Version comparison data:
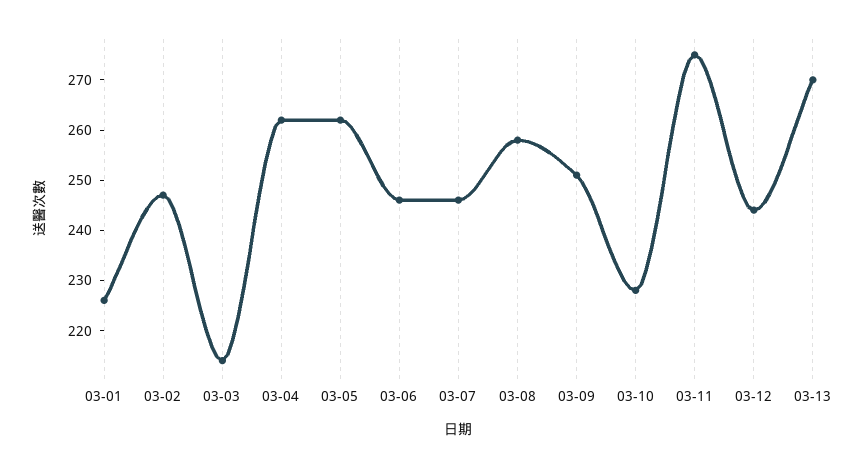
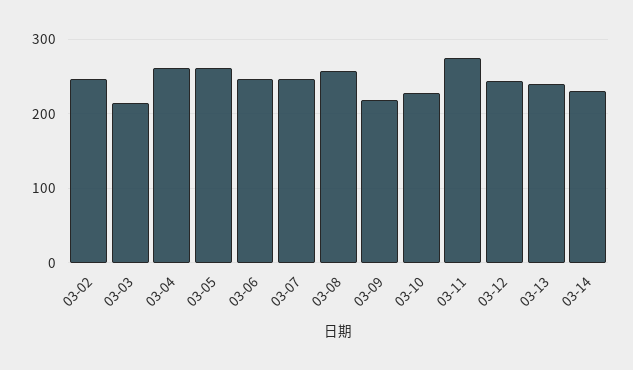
03-01: 225 -> none
03-09: 250 -> 220
03-13: 270 -> 240
03-14: none -> 230

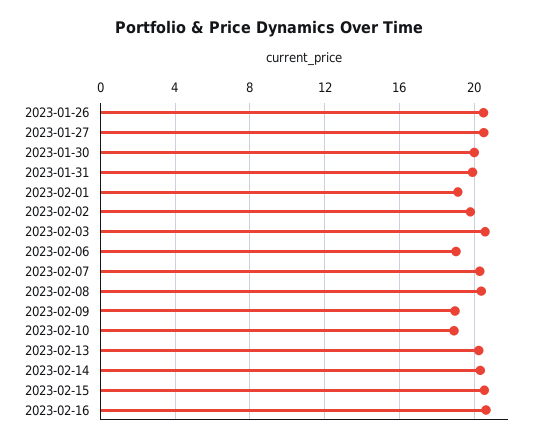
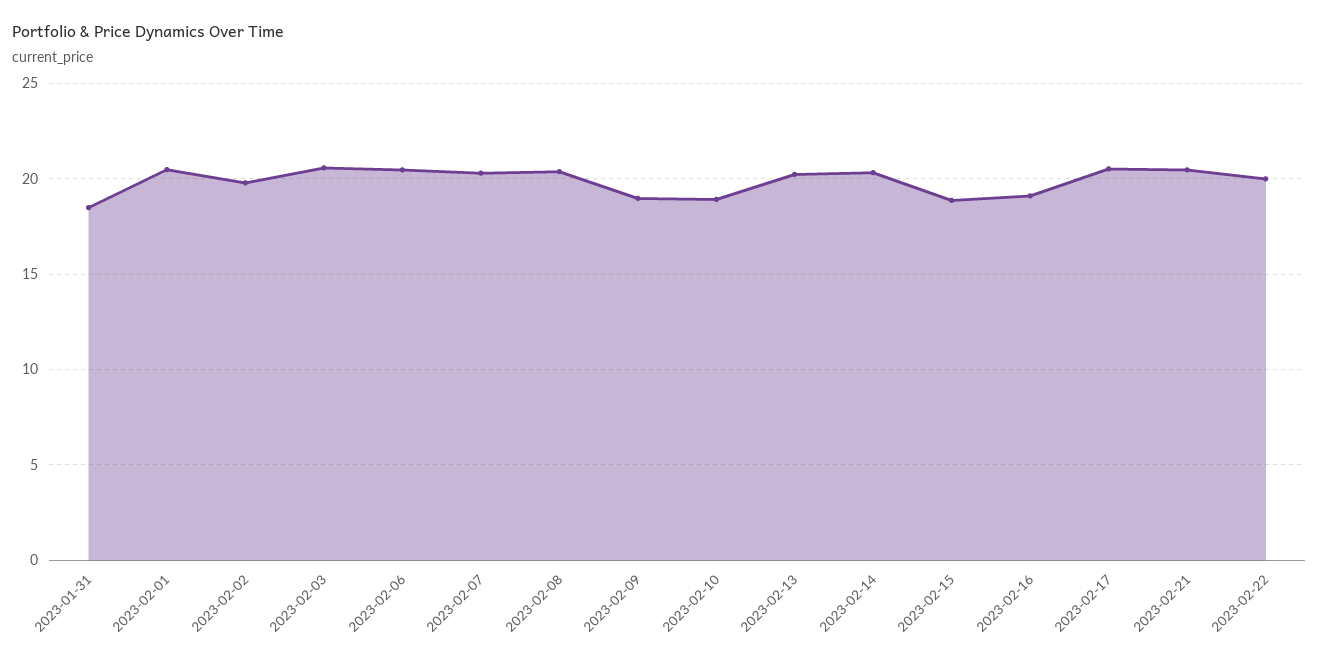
2023-01-26: 20.5 -> none
2023-01-27: 20.5 -> none
2023-01-30: 20 -> none
2023-01-31: 20 -> 18.5
2023-02-01: 19 -> 20.5
2023-02-06: 19 -> 20.5
2023-02-15: 20.5 -> 19
2023-02-16: 20.5 -> 19
2023-02-17: none -> 20.5
2023-02-21: none -> 20.5
2023-02-22: none -> 20

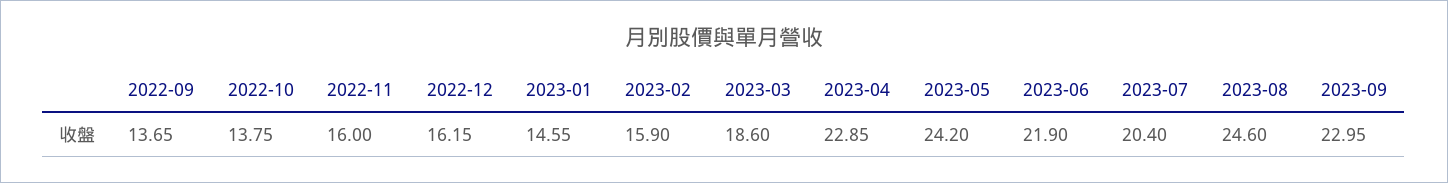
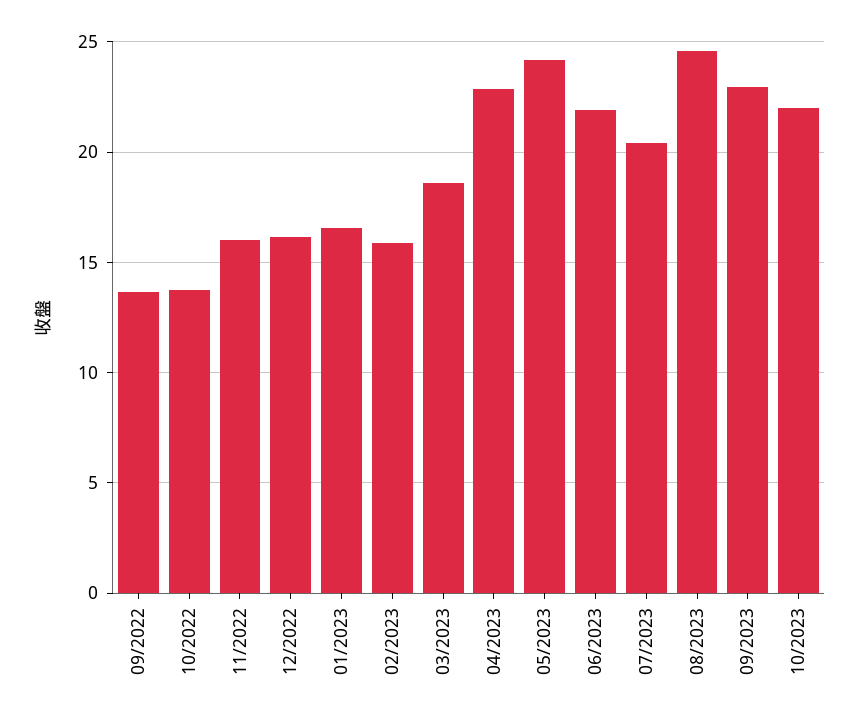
2023-01: 14.55 -> 16.5
10/2023: none -> 22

_Activity_.
With the images left out, output all the entries above exactly.

_Answer below_.
03-01: 225 -> none
03-09: 250 -> 220
03-13: 270 -> 240
03-14: none -> 230

2023-01-26: 20.5 -> none
2023-01-27: 20.5 -> none
2023-01-30: 20 -> none
2023-01-31: 20 -> 18.5
2023-02-01: 19 -> 20.5
2023-02-06: 19 -> 20.5
2023-02-15: 20.5 -> 19
2023-02-16: 20.5 -> 19
2023-02-17: none -> 20.5
2023-02-21: none -> 20.5
2023-02-22: none -> 20

2023-01: 14.55 -> 16.5
10/2023: none -> 22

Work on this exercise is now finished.